A UK study, on 545 high-risk men, found one case of HIV could be stopped for every 13 men treated for a year.
The research team says it would be similar to the pill for women and would not encourage risky sex.
The findings have been described as a “game changer” and the NHS is considering how to adopt them.
Antiretroviral drugs have transformed HIV treatment and patients have a near-normal life expectancy.
Now there is a growing body of research showing the drugs can have a dramatic role in preventing new infections.
Gay men face a high risk of contracting HIV. In London, one in eight gay men has HIV while the figure is one in 26 in the rest of the UK.
In the first year of the study, 19 people developed HIV out of the 269 men who were not given the medicine.
There were just two cases in the 276 patients given preventative drugs – a fall of 86%.
The trial was altered as the early results were so promising, and all participants are now getting the drugs.
Concerns had been raised that men given the drug would adopt riskier behaviours including stopping using condoms.
But the scientists found no difference in levels of other sexually transmitted infections, such as chlamydia.
“We certainly think the NHS should be considering making this available,” said one of the researchers Dr Anthony Nardone from Public Health England.
He added: “I don’t envisage all men taking PrEP [pre-exposure prophylaxis] for all their lives, but in effect what we’re doing is giving men an option to get through periods of very high risk in their lives.”
Fellow scientist Dr Mitzy Gafos, from University College London, said many gay men would not need the drugs as they were not having unprotected sex.
Estimates suggest that between 5,000 and 15,000 men in the UK would be suitable.
Dr Gafos added: “There’s very clearly a group of individuals who would benefit from the availability of this product.
“PrEP is having an important impact on removing the inevitability of HIV for many individuals and enhancing the sexual experience, reducing their fears and the concerns that they go through in relationships.”
The study has been presented at the Conference on Retroviruses and Opportunistic Infections in Seattle, but the full data has not yet been published in a medical journal.
Charlie Witzel, a 27-year-old Canadian living in London, took part in the trial.
He said higher rates of HIV in the capital meant he felt he was at high risk “just by being in London”.
He told the BBC: “Like a lot of gay men my age, sex has always been associated with HIV for me, that has presented various barriers with intimacy.”
Mr Witzel said the knowledge that the person most likely to infect you was a regular partner was a “massive challenge” in relationships.
He thinks the drugs should be available “like the contraceptive pill” as people were “quite good at evaluating their own risk and knowing when something is not relevant” such as after entering a monogamous relationship.
The cost of the medicines would come to £360 per month per person. However, the National Aids Trust said they would pay for themselves because of the costs of treating HIV.
Chief executive Deborah Gold said: “If we can stop people getting HIV by giving them PrEP, we have an ethical duty to do so.

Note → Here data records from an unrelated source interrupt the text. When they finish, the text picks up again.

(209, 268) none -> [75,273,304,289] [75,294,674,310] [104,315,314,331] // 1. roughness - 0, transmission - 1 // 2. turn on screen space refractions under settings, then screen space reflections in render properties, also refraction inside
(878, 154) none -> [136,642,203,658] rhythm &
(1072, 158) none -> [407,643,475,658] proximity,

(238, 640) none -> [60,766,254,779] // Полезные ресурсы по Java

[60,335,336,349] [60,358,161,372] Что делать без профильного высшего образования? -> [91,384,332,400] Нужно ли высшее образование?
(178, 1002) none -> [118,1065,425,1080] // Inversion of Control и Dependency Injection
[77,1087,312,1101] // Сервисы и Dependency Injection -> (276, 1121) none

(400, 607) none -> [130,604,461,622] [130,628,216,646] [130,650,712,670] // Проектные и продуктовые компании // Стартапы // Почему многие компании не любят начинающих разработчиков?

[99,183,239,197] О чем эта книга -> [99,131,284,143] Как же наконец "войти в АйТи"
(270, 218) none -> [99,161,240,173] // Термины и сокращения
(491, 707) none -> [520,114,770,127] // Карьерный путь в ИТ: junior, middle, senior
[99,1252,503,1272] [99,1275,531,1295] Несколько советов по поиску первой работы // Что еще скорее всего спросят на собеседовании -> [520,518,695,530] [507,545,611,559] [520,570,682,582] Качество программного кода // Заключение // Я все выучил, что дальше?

“Furthermore, over the course of their lifetime the treatment of those 19 men will cost the NHS nearly £7m, so the financial argument is clear, as is the ethical one.
“PrEP needs to be available on the NHS as soon as possible for all those who need it.”
The Terrence Higgins Trust charity said condom use had already prevented tens of thousands of HIV infections since the 1980s, but argued PrEP would be a valuable extra weapon in the armoury.
Its medical director Dr Michael Brady said: “PrEP is, quite simply, a game-changer.
“It is not a vaccine and it won’t be for everyone, but once approved, we expect it to significantly increase the momentum in our fight against the virus.”
The NHS is already considering how PrEP could be introduced.
Prof Simon Barton, from NHS England, said: “The findings of this study are very important and significantly add new data to existing international evidence.
“Several questions still need to be resolved about how the greatest benefit can be delivered to those at risk of infection and how the key elements in the study, such as follow-up testing and adherence support, can be commissioned to benefit individual and public health in real life settings.”